Fig. 1. Asymmetries of the geophysical signature of the Chicxulub crater.

Background colourmap shows Bouguer gravity anomaly map in the vicinity of the crater (gravity data courtesy of Hildebrand and Pilkington). The red circle marks the nominal position of the crater centre; the green circle marks the centre of maximum mantle uplift; the blue circle marks the centre of the peak ring (as defined by the annular gravity low surrounding the central high); the white triangle marks the location of the Expedition 364 drill site through the peak ring (Hole M0077A). The coastline is displayed with a thin white line; cenotes and sinkholes with white dots, and the city of Mérida with a white square. The dotted lines offshore mark the approximate location of the inner crater rim and the extent of faulting as imaged by seismic data. Inset depicts the regional setting, with red rectangle outlining the region shown in the gravity map. Adapted from ref. .

Fig. 2. Development of the Chicxulub crater for a 60∘ impact.

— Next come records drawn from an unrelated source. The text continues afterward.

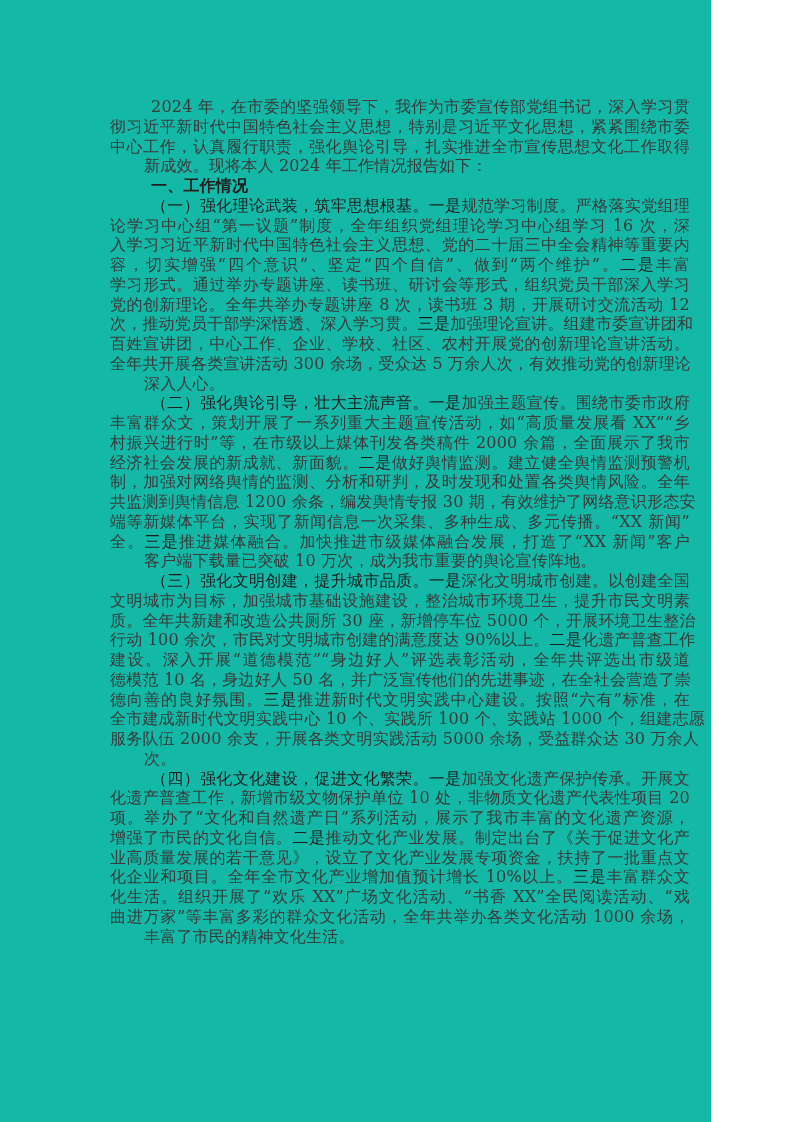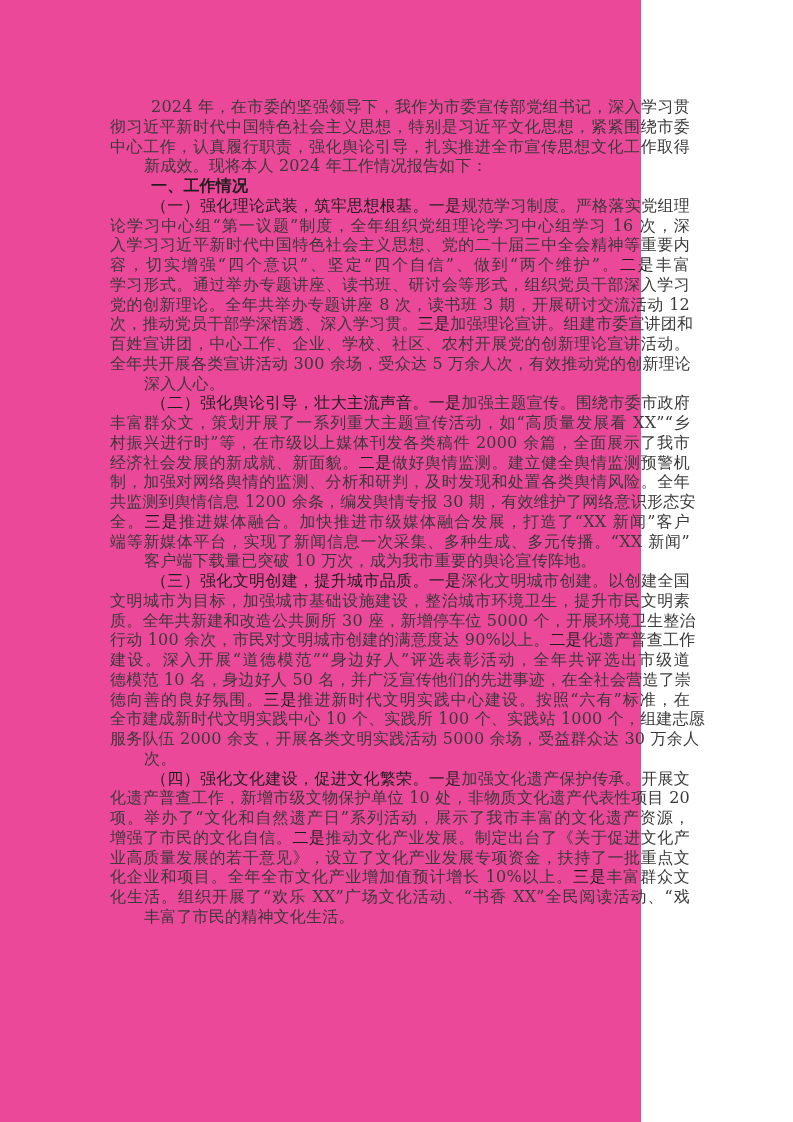--- a/index.html
+++ b/index.html
@@ -4,7 +4,7 @@
 <style>
   html, body { margin: 0; padding: 0; background: #ffffff; }
   body { width: 793px; height: 1122px; position: relative; overflow: hidden; }
-  .page { position: absolute; left: 0; top: 0; width: 641px; height: 1122px; background: #ec4899; }
+  .page { position: absolute; left: 0; top: 0; width: 711px; height: 1122px; background: #14b8a6; }
   .content {
     position: absolute; left: 110px; top: 97px; width: 580px;
     font-family: "DejaVu Serif", "Liberation Serif", serif;

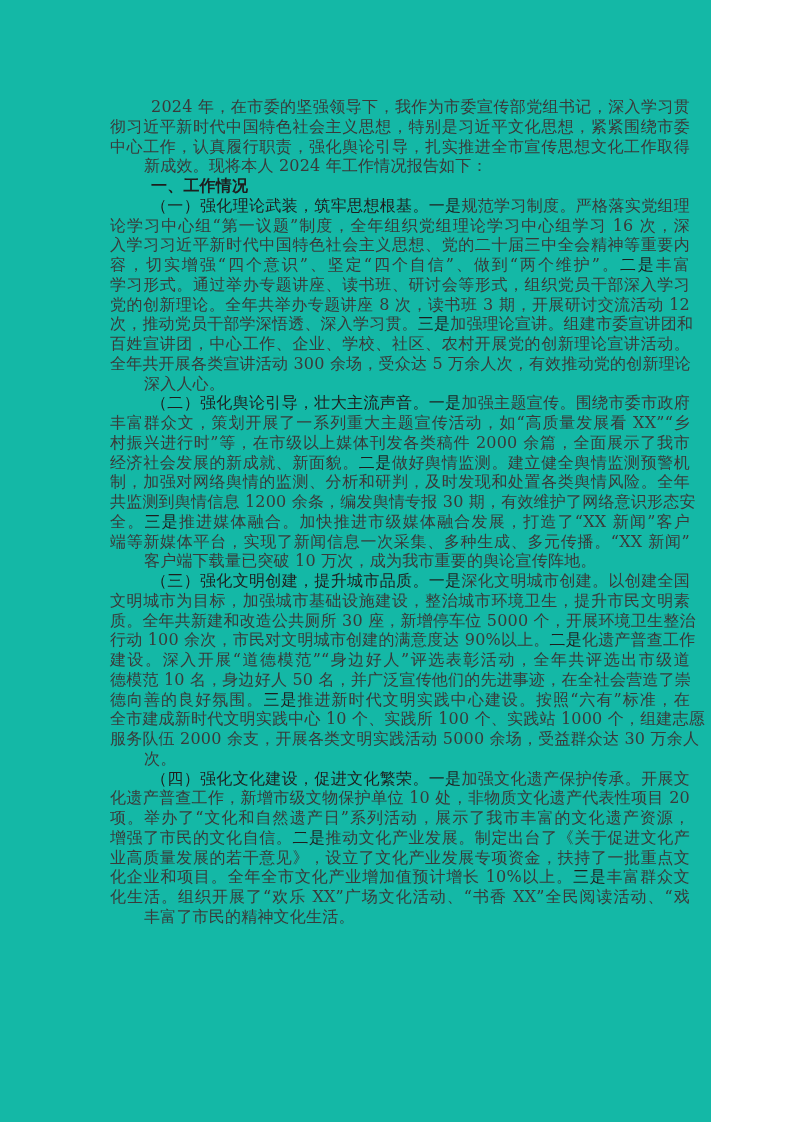--- a/index.html
+++ b/index.html
@@ -56,8 +56,8 @@
           <span class="line"><span class="seg">经济社会发展的新成就、新面貌。</span><b>二是</b><span class="seg">做好舆情监测。建立健全舆情监测预警机</span></span>
           <span class="line"><span class="seg">制，加强对网络舆情的监测、分析和研判，及时发现和处置各类舆情风险。全年</span></span>
           <span class="line"><span class="seg">共监测到舆情信息 1200 余条，编发舆情专报 30 期，有效维护了网络意识形态安</span></span>
+          <span class="line"><span class="seg">端等新媒体平台，实现了新闻信息一次采集、多种生成、多元传播。“XX 新闻”</span></span>
           <span class="line"><span class="seg">全。</span><b>三是</b><span class="seg">推进媒体融合。加快推进市级媒体融合发展，打造了“XX 新闻”客户</span></span>
-          <span class="line"><span class="seg">端等新媒体平台，实现了新闻信息一次采集、多种生成、多元传播。“XX 新闻”</span></span>
           <span class="line last"><span class="seg">客户端下载量已突破 10 万次，成为我市重要的舆论宣传阵地。</span></span>
         </div>
         <div>

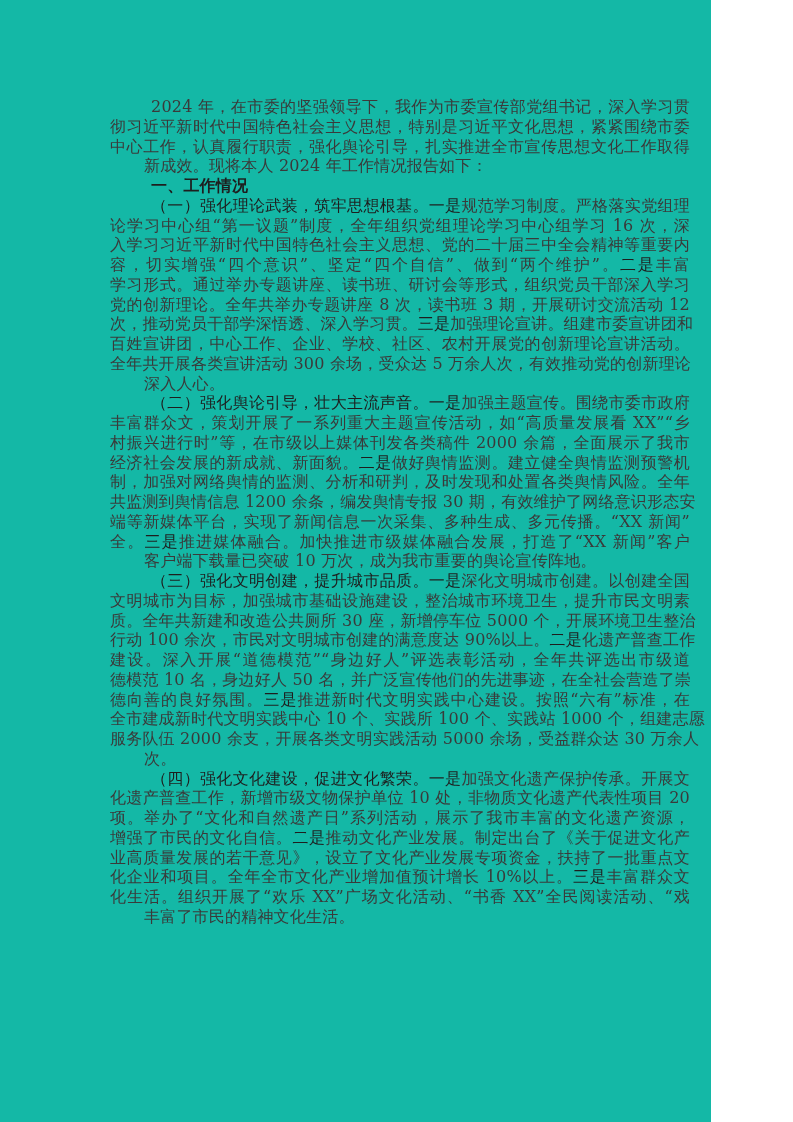--- a/index.html
+++ b/index.html
@@ -80,6 +80,7 @@
           <span class="line"><span class="seg">业高质量发展的若干意见》，设立了文化产业发展专项资金，扶持了一批重点文</span></span>
           <span class="line"><span class="seg">化企业和项目。全年全市文化产业增加值预计增长 10%以上。</span><b>三是</b><span class="seg">丰富群众文</span></span>
           <span class="line"><span class="seg">化生活。组织开展了“欢乐 XX”广场文化活动、“书香 XX”全民阅读活动、“戏</span></span>
+          <span class="line"><span class="seg">曲进万家”等丰富多彩的群众文化活动，全年共举办各类文化活动 1000 余场，</span></span>
           <span class="line last"><span class="seg">丰富了市民的精神文化生活。</span></span>
         </div>
       </div>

The impact scenario depicted is for a 17-km diameter impactor with a density of 2630 kg m³ and a speed of 12 km/s. Evolution of the crater up to 5 min after impact is depicted. Shown are cross-sections through the numerical simulation along the plane of trajectory, with $x=0$ defined at the crater centre (measured at the pre-impact level; $z=0$); the direction of impact is from right to left. The upper 3 km of the pre-impact target, corresponding to the average thickness of sedimentary rocks at Chicxulub, is tracked by tracer particles (sandy brown). Deformation in the crust (mid-grey) and upper mantle (dark grey) is depicted by a grid of tracer particles (black). Tracer particles within the peak-ring material are highlighted based on the peak shock pressure recorded (white–blue colour scale); melted target material (>60 GPa) is highlighted in red.

Fig. 3. Development of the Chicxulub crater for a 30∘ impact.

The impact scenario depicted is for a 21-km diameter impactor with a density of 2630 kg m³ and a speed of 12 km/s. Evolution of the crater up to 5 min after impact is depicted. Shown are cross-sections through the numerical simulation along the plane of trajectory, with $x=0$ defined at the crater centre (measured at the pre-impact level); the direction of impact is from right to left. Colours and shading of material and tracer particles are the same as Fig. 2.

Fig. 4. Final simulated Chicxulub crater for a 30∘ and 60∘ impact angle.

Shown are cross-sections, along the plane of trajectory, through the final simulated craters formed by a $30^{\circ }$ (a) and $60^{\circ }$ (b) impact, with $x=0$ defined at the crater centre (measured at the pre-impact level); the direction of impact is from right to left. Sandy-brown tracers indicate the final position of the upper 3 km of the pre-impact target (sedimentary rock); red tracers indicate the position of melt; tracers with blue–white shading indicate shock pressures of simulated peak-ring materials. The geometric centre of the crater rim defines the coordinate origin ($x=0$); negative $x$-values are downrange.

Fig. 5. Offset of structural crater features relative to crater centre.

The offsets of the centre of mantle uplift (squares) and the centre of the simulated peak ring (circles), relative to the crater centre, are shown as a function of impact angle to the horizontal. Grey bands denote the approximate relative offsets of the peak-ring and mantle-uplift centres at Chicxulub, taking into account the uncertainty in crater diameter and locations of the different features (see Supplementary Fig. 1).